▸ RECORDS FOR THE TASK:
.....

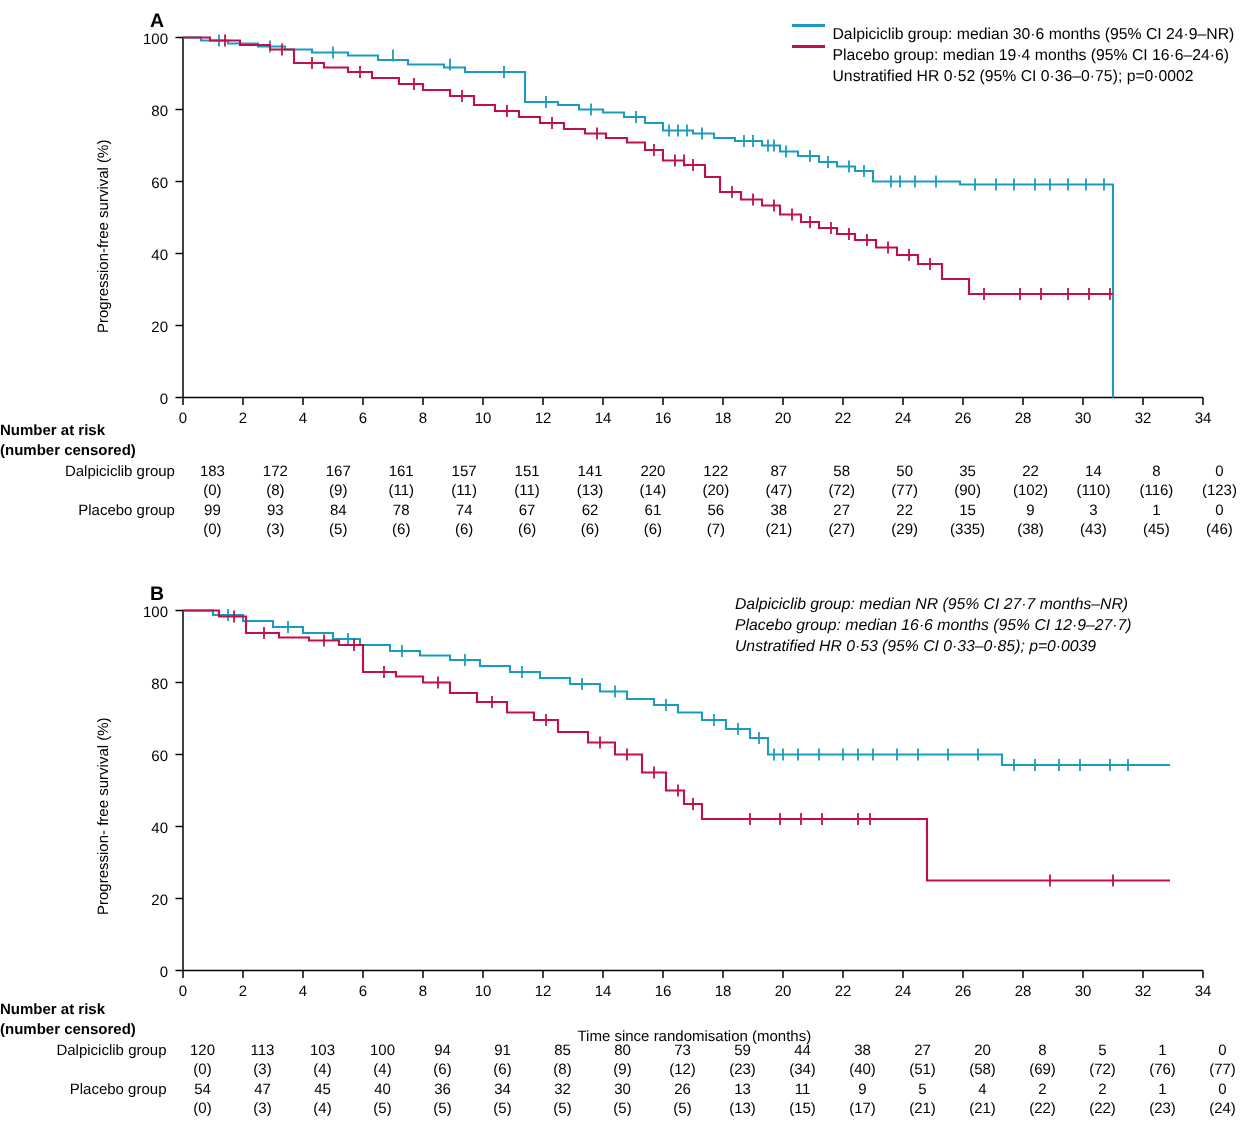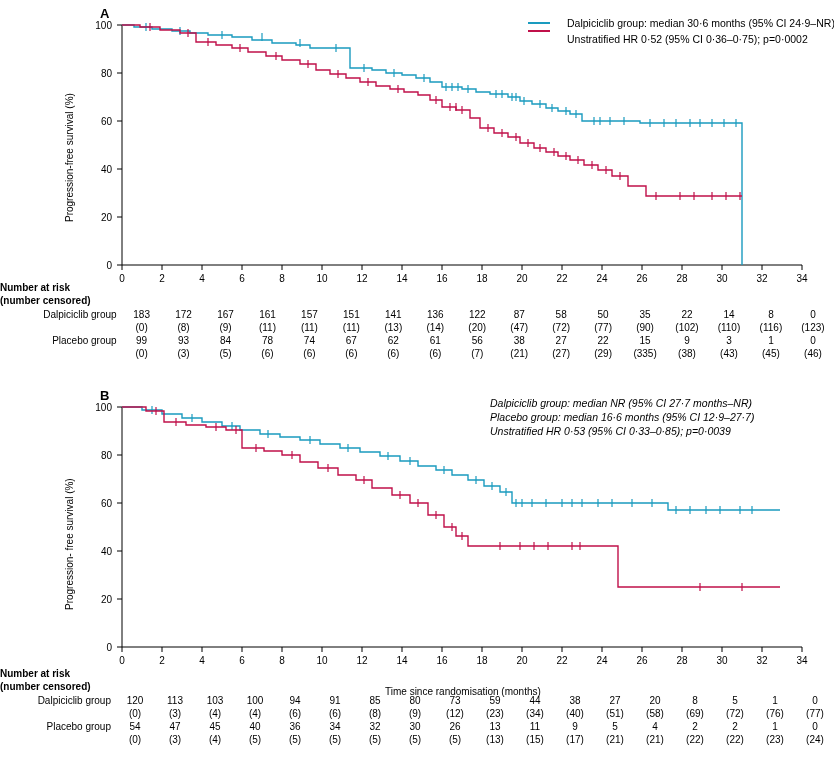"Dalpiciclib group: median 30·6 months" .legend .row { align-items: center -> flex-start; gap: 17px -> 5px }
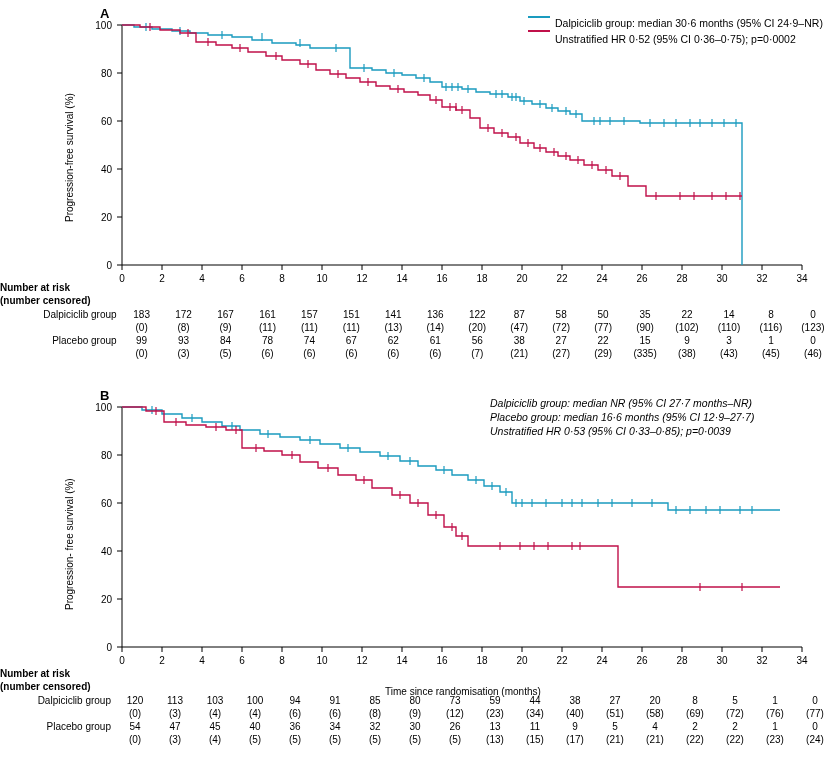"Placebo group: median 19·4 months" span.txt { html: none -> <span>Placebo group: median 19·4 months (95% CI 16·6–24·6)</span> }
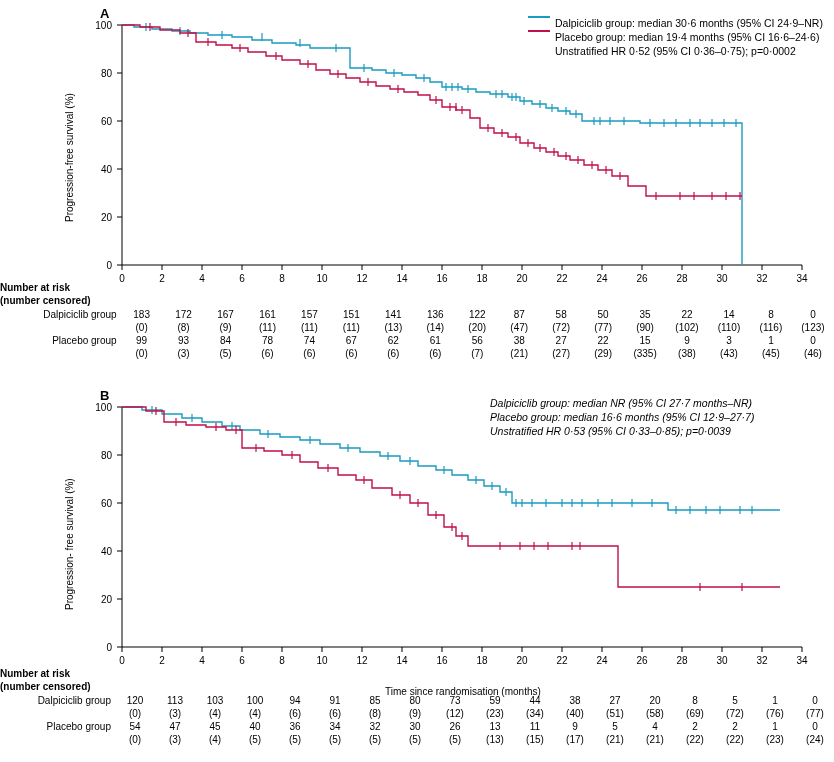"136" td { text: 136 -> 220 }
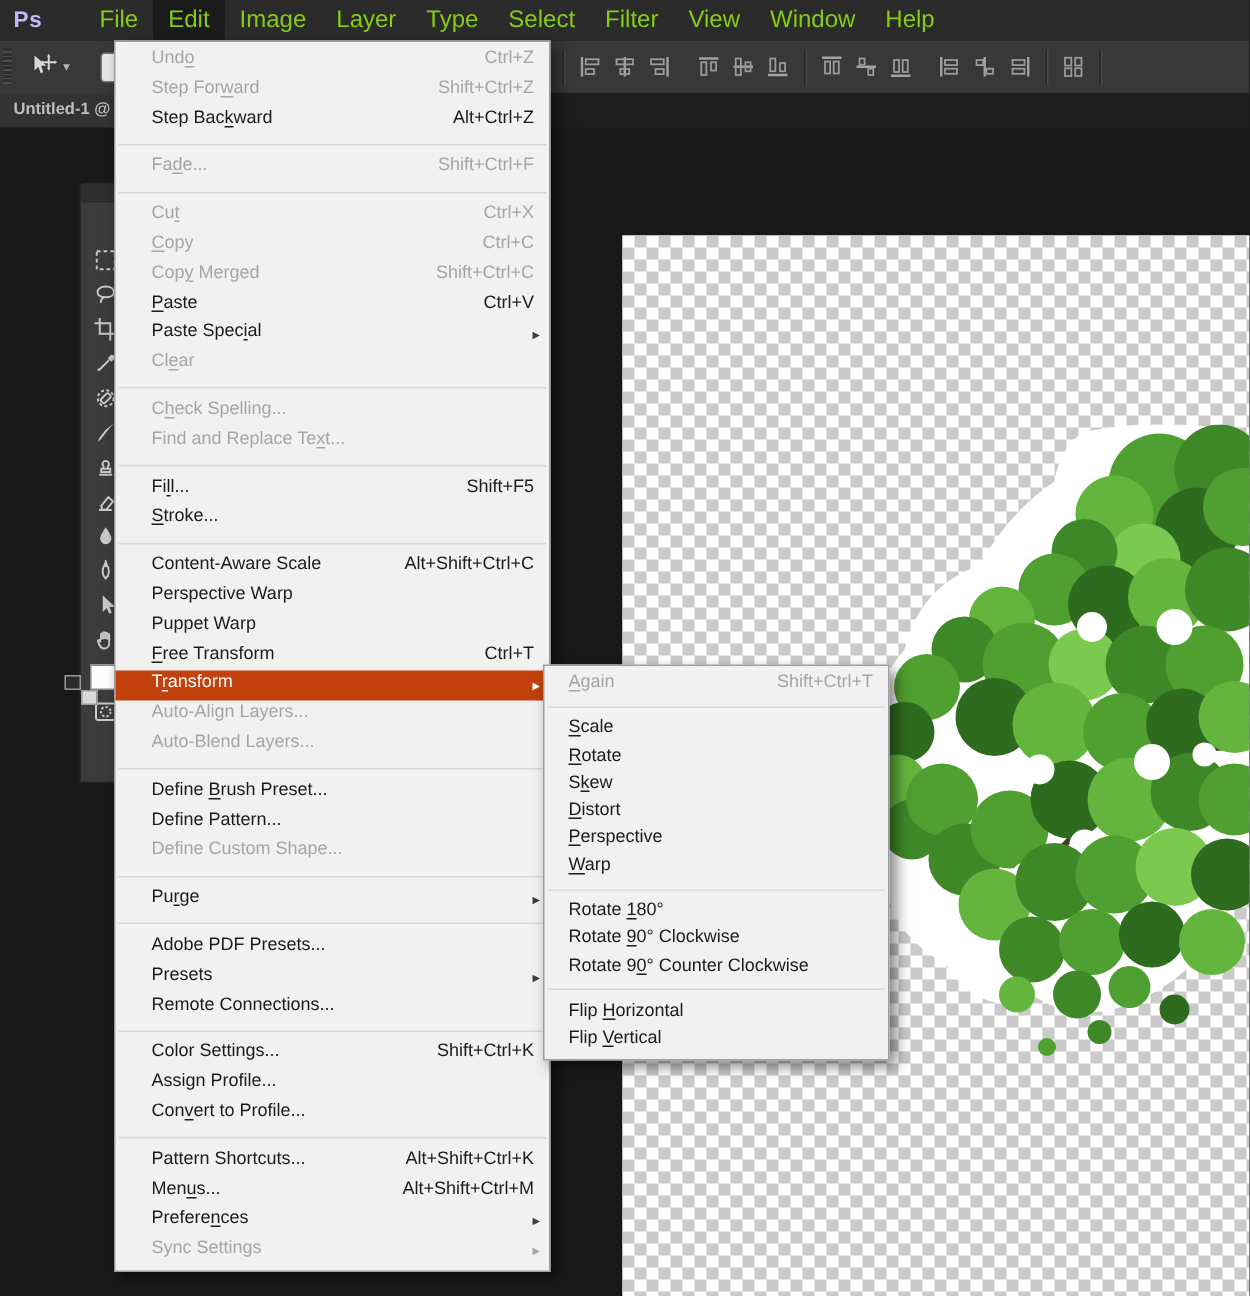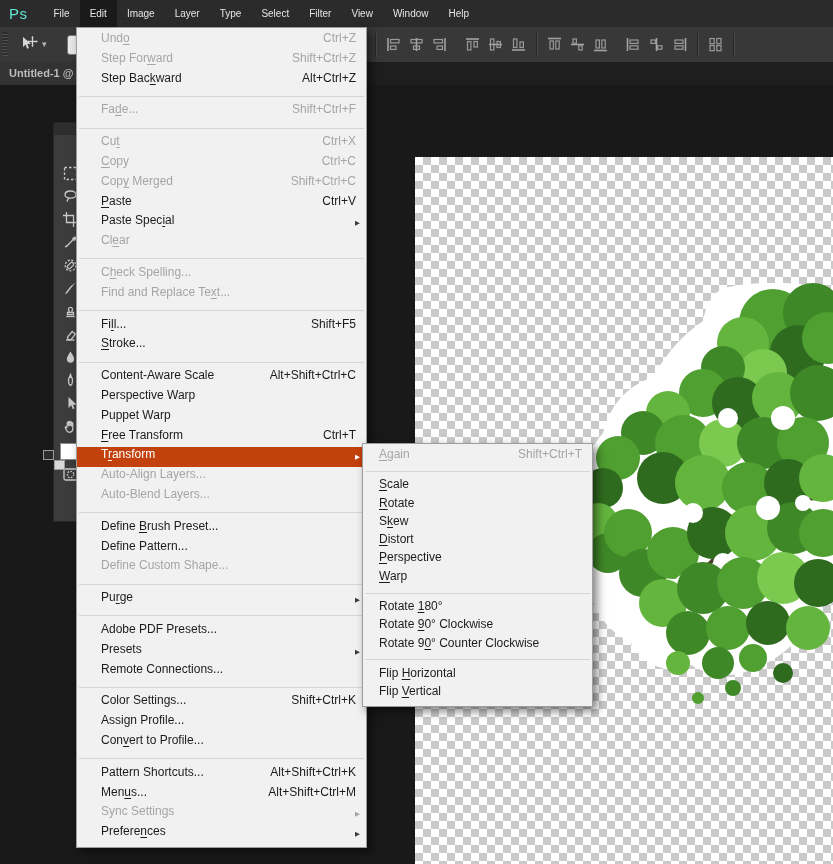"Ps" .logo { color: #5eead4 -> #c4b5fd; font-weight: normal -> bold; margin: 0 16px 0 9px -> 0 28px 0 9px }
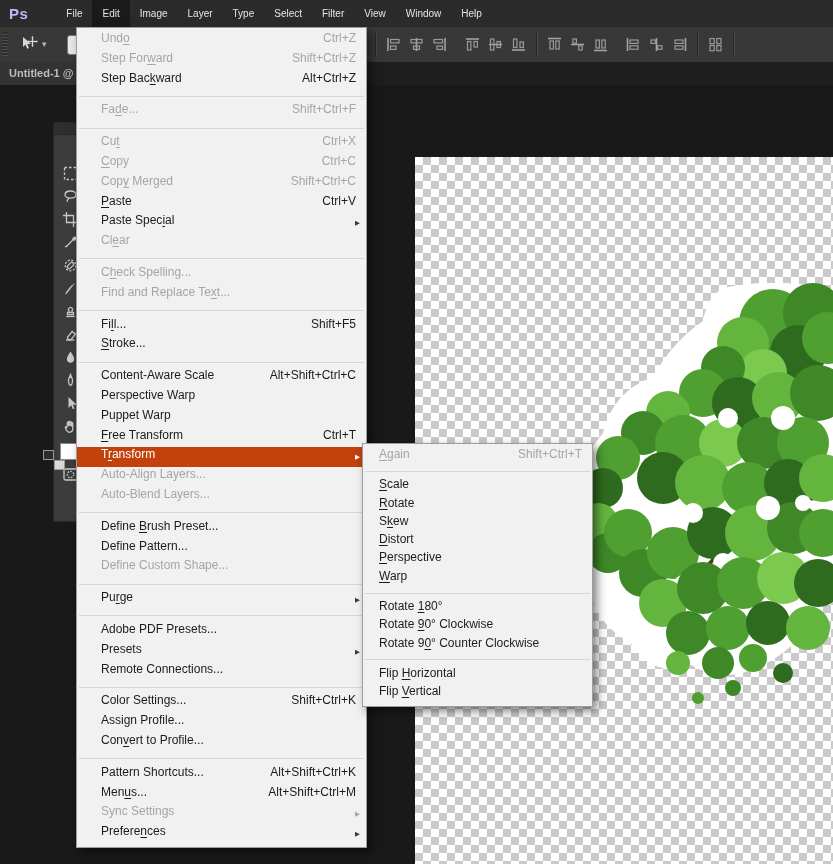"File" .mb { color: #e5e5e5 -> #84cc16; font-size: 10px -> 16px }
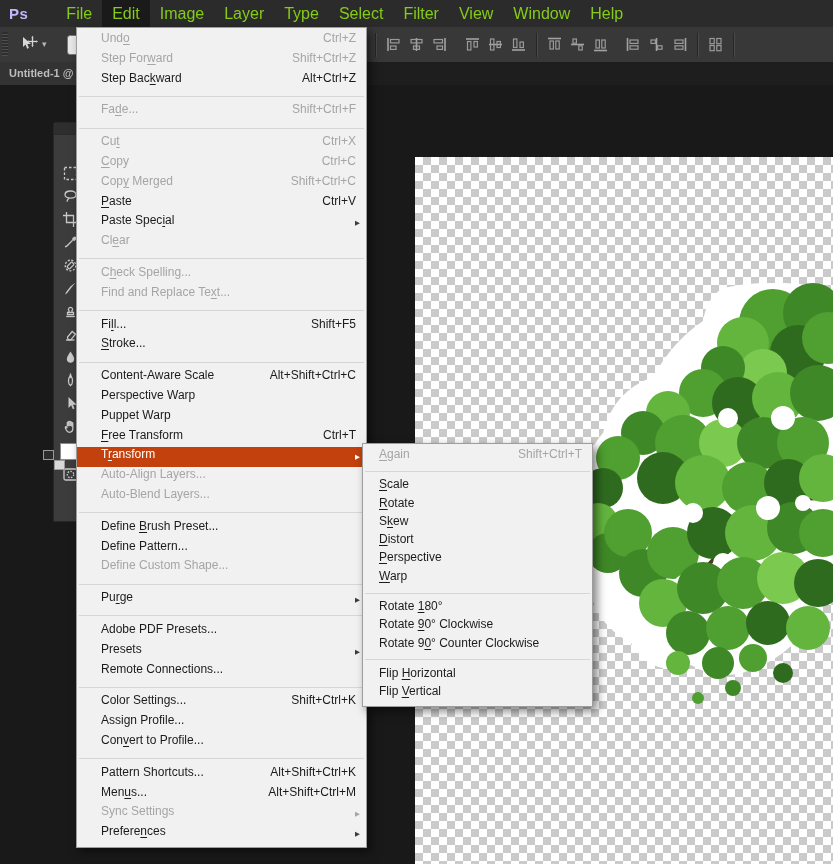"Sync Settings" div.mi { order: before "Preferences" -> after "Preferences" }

.....

▸ EXERCISE OBJECTIVE:
Only the lines from the one with "color: #5eead4 ->" to the end of the listing, both ends included, should be retyped exactly; no pictures belong in the copy.

▸ YOUR RESPONSE:
"Ps" .logo { color: #5eead4 -> #c4b5fd; font-weight: normal -> bold; margin: 0 16px 0 9px -> 0 28px 0 9px }
"File" .mb { color: #e5e5e5 -> #84cc16; font-size: 10px -> 16px }
"Sync Settings" div.mi { order: before "Preferences" -> after "Preferences" }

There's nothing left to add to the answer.